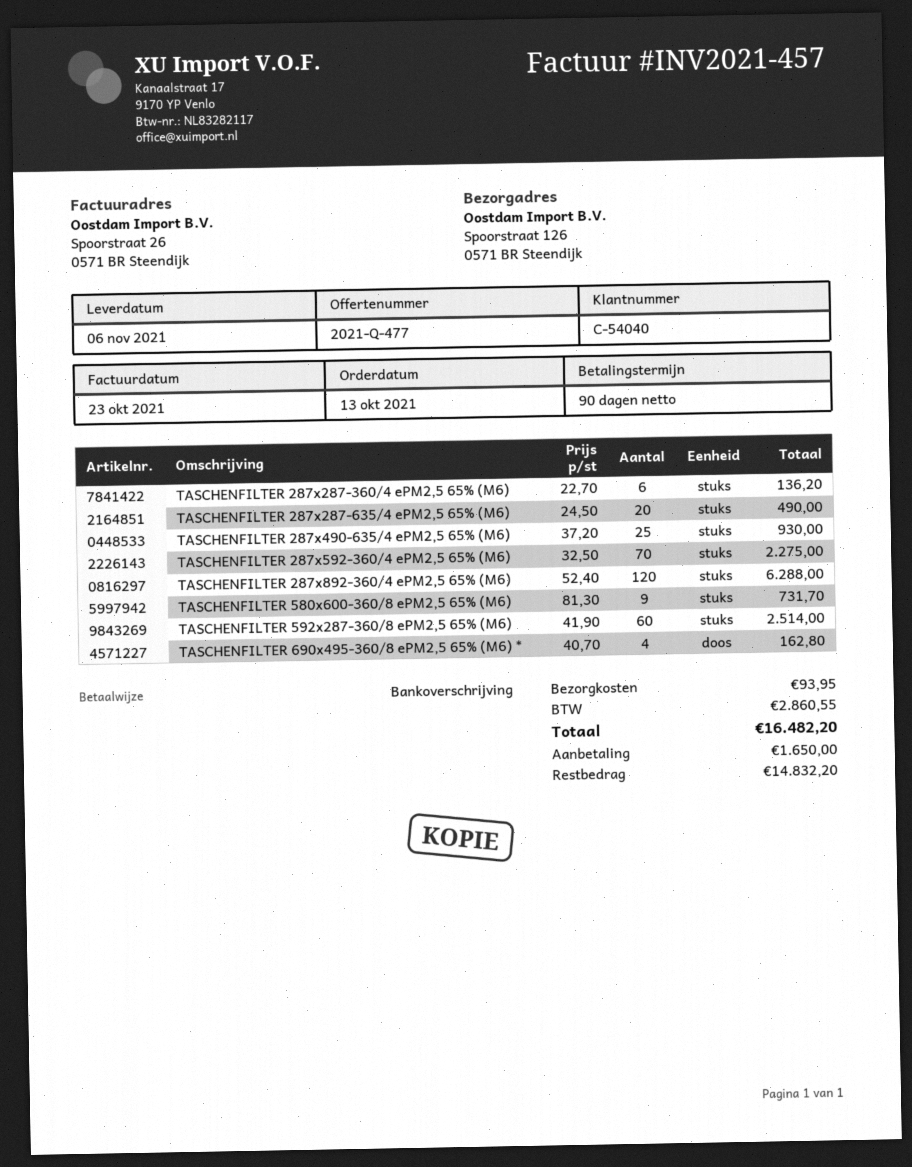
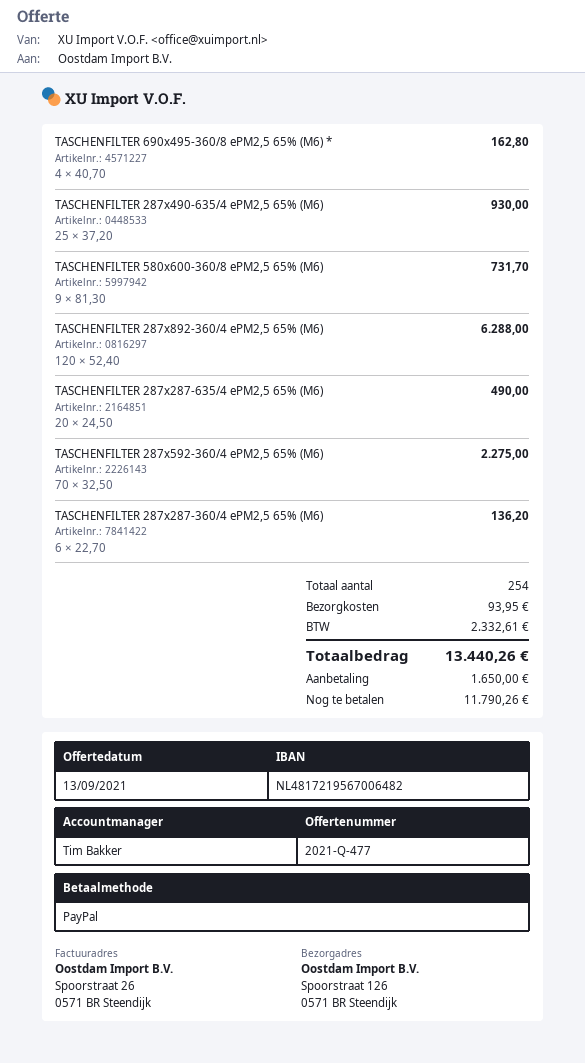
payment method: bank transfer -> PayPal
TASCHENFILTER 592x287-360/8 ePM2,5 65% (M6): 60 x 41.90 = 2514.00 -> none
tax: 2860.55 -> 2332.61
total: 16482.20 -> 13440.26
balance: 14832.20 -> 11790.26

---

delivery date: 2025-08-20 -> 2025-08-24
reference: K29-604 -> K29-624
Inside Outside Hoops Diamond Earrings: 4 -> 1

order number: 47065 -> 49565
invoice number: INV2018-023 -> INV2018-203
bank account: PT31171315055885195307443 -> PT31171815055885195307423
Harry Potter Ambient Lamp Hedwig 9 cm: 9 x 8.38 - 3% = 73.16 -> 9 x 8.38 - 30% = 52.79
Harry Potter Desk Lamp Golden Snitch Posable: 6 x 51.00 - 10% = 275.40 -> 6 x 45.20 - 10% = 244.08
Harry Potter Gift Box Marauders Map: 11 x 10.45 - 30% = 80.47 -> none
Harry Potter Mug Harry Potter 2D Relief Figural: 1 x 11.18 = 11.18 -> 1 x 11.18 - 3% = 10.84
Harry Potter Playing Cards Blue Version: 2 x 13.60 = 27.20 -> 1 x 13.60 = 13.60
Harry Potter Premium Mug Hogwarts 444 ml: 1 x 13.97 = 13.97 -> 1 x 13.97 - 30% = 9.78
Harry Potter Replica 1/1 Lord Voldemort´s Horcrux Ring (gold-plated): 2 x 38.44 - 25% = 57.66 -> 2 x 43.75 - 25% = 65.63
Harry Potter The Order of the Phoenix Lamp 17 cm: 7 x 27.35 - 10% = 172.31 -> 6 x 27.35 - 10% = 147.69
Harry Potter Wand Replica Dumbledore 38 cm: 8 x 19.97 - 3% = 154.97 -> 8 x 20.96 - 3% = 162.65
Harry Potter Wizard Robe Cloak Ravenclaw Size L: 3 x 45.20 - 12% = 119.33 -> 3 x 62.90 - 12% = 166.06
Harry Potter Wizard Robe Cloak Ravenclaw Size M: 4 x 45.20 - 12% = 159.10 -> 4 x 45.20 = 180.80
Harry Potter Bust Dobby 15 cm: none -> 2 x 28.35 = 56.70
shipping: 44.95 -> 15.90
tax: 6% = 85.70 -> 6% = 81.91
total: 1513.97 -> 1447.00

==

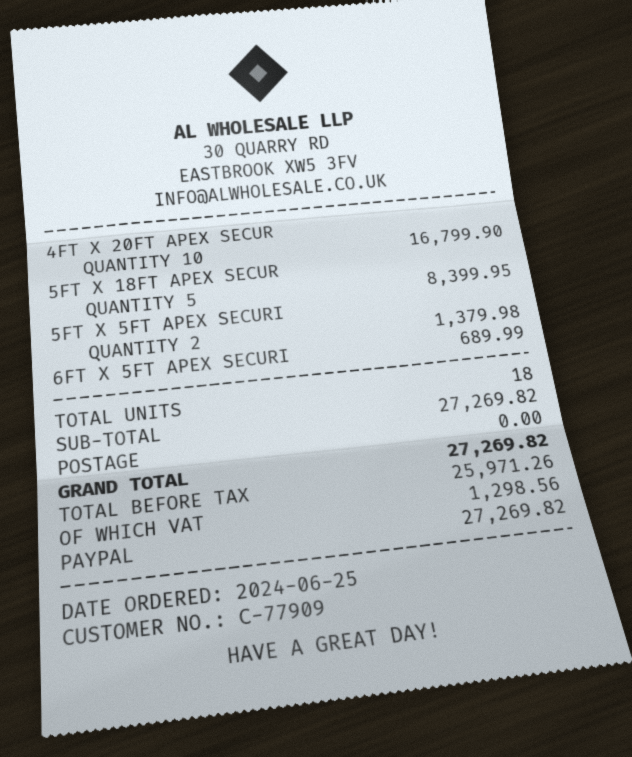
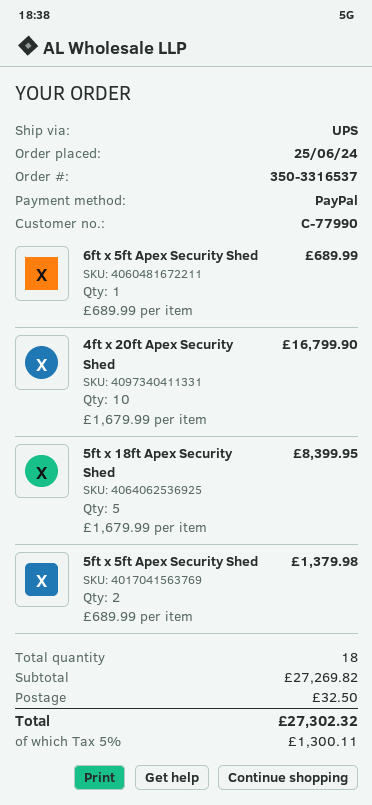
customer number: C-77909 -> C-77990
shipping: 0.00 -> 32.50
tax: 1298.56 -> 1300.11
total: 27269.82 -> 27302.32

» TASK DETAILS:
What is needed is a verbatim copy of every line in the records above from the one containing "Harry Potter Bust" down to the one containing "total: 1513.97 -> 1447.00", both included, and nothing more.

» TASK OUTPUT:
Harry Potter Bust Dobby 15 cm: none -> 2 x 28.35 = 56.70
shipping: 44.95 -> 15.90
tax: 6% = 85.70 -> 6% = 81.91
total: 1513.97 -> 1447.00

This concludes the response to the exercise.